Research

Understanding and Improving the Use of Conversational LLMs in Software Engineering

Conversational LLMs (e.g., GPT, Gemini, Claude) have emerged as a pivotal resource for programming support, providing immediate assistance that enhances productivity and simplifies the learning process for developers. These models are particularly valued for allowing software developers to interact in natural language, supporting an interactive learning experience. Despite their popularity, conversational LLMs often omit crucial details or produce incorrect solutions, which are hard or time-consuming for developers to identify. We found several instances where these conversational LLMs suggest fabricated information (e.g., non-existent APIs) or omit warnings about potential security risks in their code suggestions. Our research aims to improve software quality and developer productivity by providing comprehensive support for developers using conversational LLMs. This involves creating a framework to auto-reformulate queries and assess the correctness and reliability of the generated information.

Mining Emotions from Software Engineering Communication

Emotions can strongly impact activities that are collaborative in nature and require creativity and problem-solving skills, such as software development. Research has shown that positive emotions (e.g., Joy) are associated with increased productivity and job satisfaction in software engineering teams. On the other hand, negative emotions (e.g., Frustration) can cause developers to lose motivation and exhibit lower participation, ultimately leading to team attrition. In this project, we aim to mine emotions and affect in software related text towards improving collaboration and productivity in software projects.


Mining Information from Developer Chat Conversations Towards Building Software Maintenance Tools

Popular chat platforms such as Slack host public chat communities that focus on specific software development topics such as Python or Ruby-on-Rails. Many of those chat communications contain valuable information, such as description of code snippets and APIs, opinions on good programming practices, and causes of common errors/exceptions. This project aims to develop analyses for automatically identifying and extracting information in developers’ chat communications towards improving and building new tools to support software engineers.



Studying Developer Focus on Question and Answer (Q&A) Forums

Although popular Q&A forums such as Stack Overflow serve as a good knowledge resource, the abundance of information can cause developers to spend considerable time in identifying relevant answers and suitable fixes. This project aims to help developers identify informative code and text from Q&A forums, once they have narrowed down their search to a post relevant to their task.



Learning about Code Snippet Characteristics in Software Artifacts

Large corpora of software-related artifacts (e.g., blogs, bug reports, emails) offer the unique opportunity to learn from developers’ discussion about code snippets. The goal of this project is to gain insight into the potential value and difficulty of mining the natural language text associated with the code snippets found in a variety of software-related documents, including blog posts, API documentation, code reviews, and public chats.
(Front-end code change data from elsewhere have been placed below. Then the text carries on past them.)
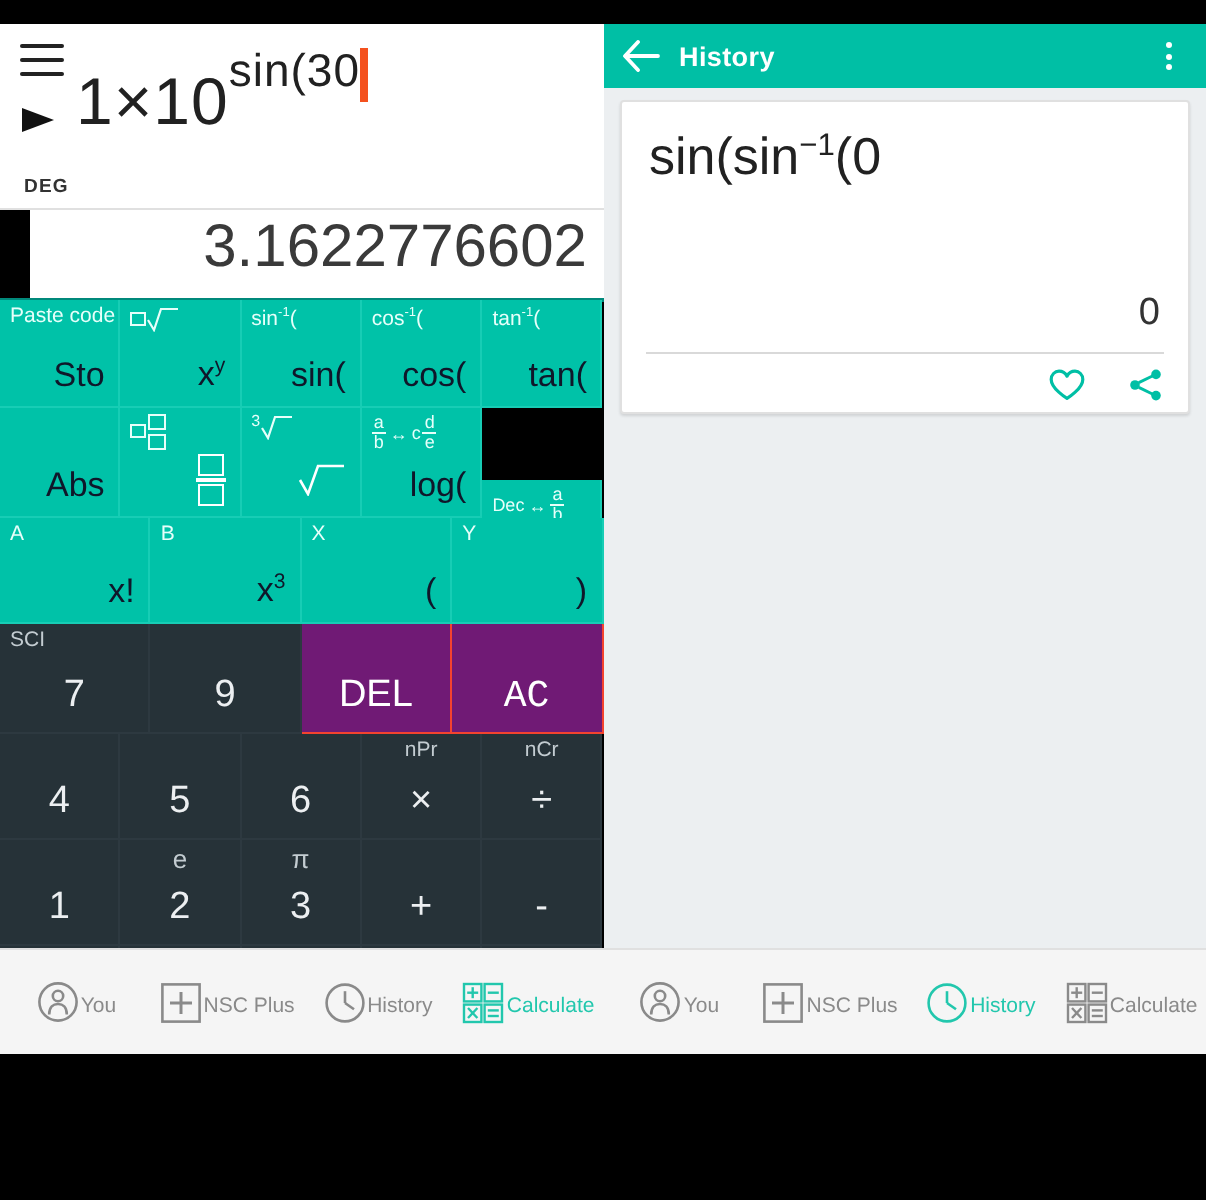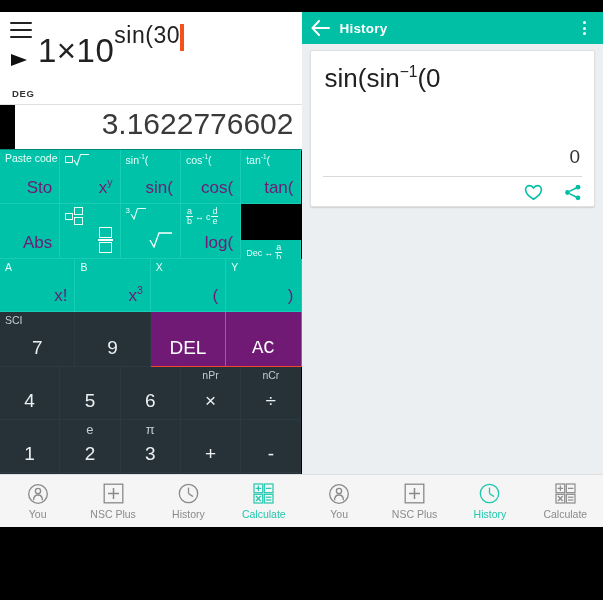--- a/index.html
+++ b/index.html
@@ -28,39 +28,39 @@
   
   .keypad{position:absolute;top:138px;left:0;width:301.5px;height:377px;}
   .krow{display:flex;width:100%;}
   .key{position:relative;box-sizing:border-box;flex:1 1 0;cursor:pointer;}
   .key-teal{background:#00c2a8;border-right:1px solid #17cdb5;border-bottom:1px solid #17cdb5;}
   .key-dark{background:#263238;border-right:1px solid #2d3940;border-bottom:1px solid #2d3940;}
   .key-red{background:#701a75;border-right:1px solid #f4432f;border-bottom:1px solid #f4432f;}
   .klab{position:absolute;left:5px;top:3px;font-size:10.5px;color:#e6fffa;line-height:1.1;white-space:nowrap;}
   .klab-dark{color:#c3ccd1;text-align:center;}
   .klab-center{left:0;right:0;text-align:center;}
-  .kmain{position:absolute;right:7px;bottom:5px;font-size:17px;color:#701a75;white-space:nowrap;}
+  .kmain{position:absolute;right:7px;bottom:5px;font-size:17px;color:#0f172a;white-space:nowrap;}
   .kmain-c{left:0;right:0;text-align:center;bottom:7px;}
   .kmain-dark{color:#eceff1;font-size:19px;}
   sup{font-size:.62em;vertical-align:super;}
   .frac{display:inline-block;text-align:center;font-size:9px;line-height:1.05;vertical-align:middle;}
   .frac .num{display:block;border-bottom:1px solid #e6fffa;padding:0 1px;}
   .frac .den{display:block;padding:0 1px;}
   .boxfrac{display:inline-block;text-align:center;vertical-align:middle;}
   .boxfrac .b{display:block;width:11px;height:9px;border:1.3px solid #fff;margin:0 auto;}
   .boxfrac .bar{display:block;width:15px;height:1.3px;background:#fff;margin:1.5px auto;}
   .sq{display:inline-block;width:8px;height:7px;border:1.2px solid #e6fffa;vertical-align:middle;}
   .sq-sm{width:6px;height:5px;}
   .mixbox{display:inline-block;vertical-align:middle;}
   .mixbox .col{display:inline-block;vertical-align:middle;}
   .mixbox .stack .b{display:block;width:7px;height:6px;border:1.2px solid #e6fffa;margin-bottom:1.5px;}
 
   
   .botnav{position:absolute;left:0;bottom:85px;width:100%;height:52px;background:#f5f5f5;display:flex;border-top:1px solid #e0e0e0;}
-  .navitem{flex:1 1 0;position:relative;display:flex;flex-direction:column;align-items:center;justify-content:center;cursor:pointer;}
+  .navitem{flex:1 1 0;position:relative;display:flex;flex-direction:row;align-items:center;justify-content:center;cursor:pointer;}
   .navicon{width:23px;height:23px;display:flex;align-items:center;justify-content:center;}
   .navlabel{font-size:10.5px;color:#8a8a8a;margin-top:3px;}
   .navitem.active .navlabel{color:#22c7ad;}
   .blackbar{position:absolute;left:0;bottom:0;width:100%;height:85px;background:#000;}
 
   
   .appbar{position:absolute;top:0;left:0;right:0;height:32px;background:#00bfa5;display:flex;align-items:center;}
   .back-btn{width:38px;height:32px;display:flex;align-items:center;justify-content:center;cursor:pointer;}
   .appbar-title{font-size:13.5px;color:#fff;font-weight:bold;letter-spacing:.2px;}
   .overflow{position:absolute;right:9px;top:0;height:32px;width:20px;display:flex;flex-direction:column;align-items:center;justify-content:center;cursor:pointer;}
Mining Source Code Descriptions from Research Articles

Digital libraries of computer science research articles can be a rich source for code examples that are used to motivate or explain particular concepts or issues. In this project, we designed a technique to automatically identify natural language descriptions of code segments embedded within articles. Extracting these natural language descriptions alongside code could enable new advances in areas including code-based search, automatic code comment generation, and documentation generation.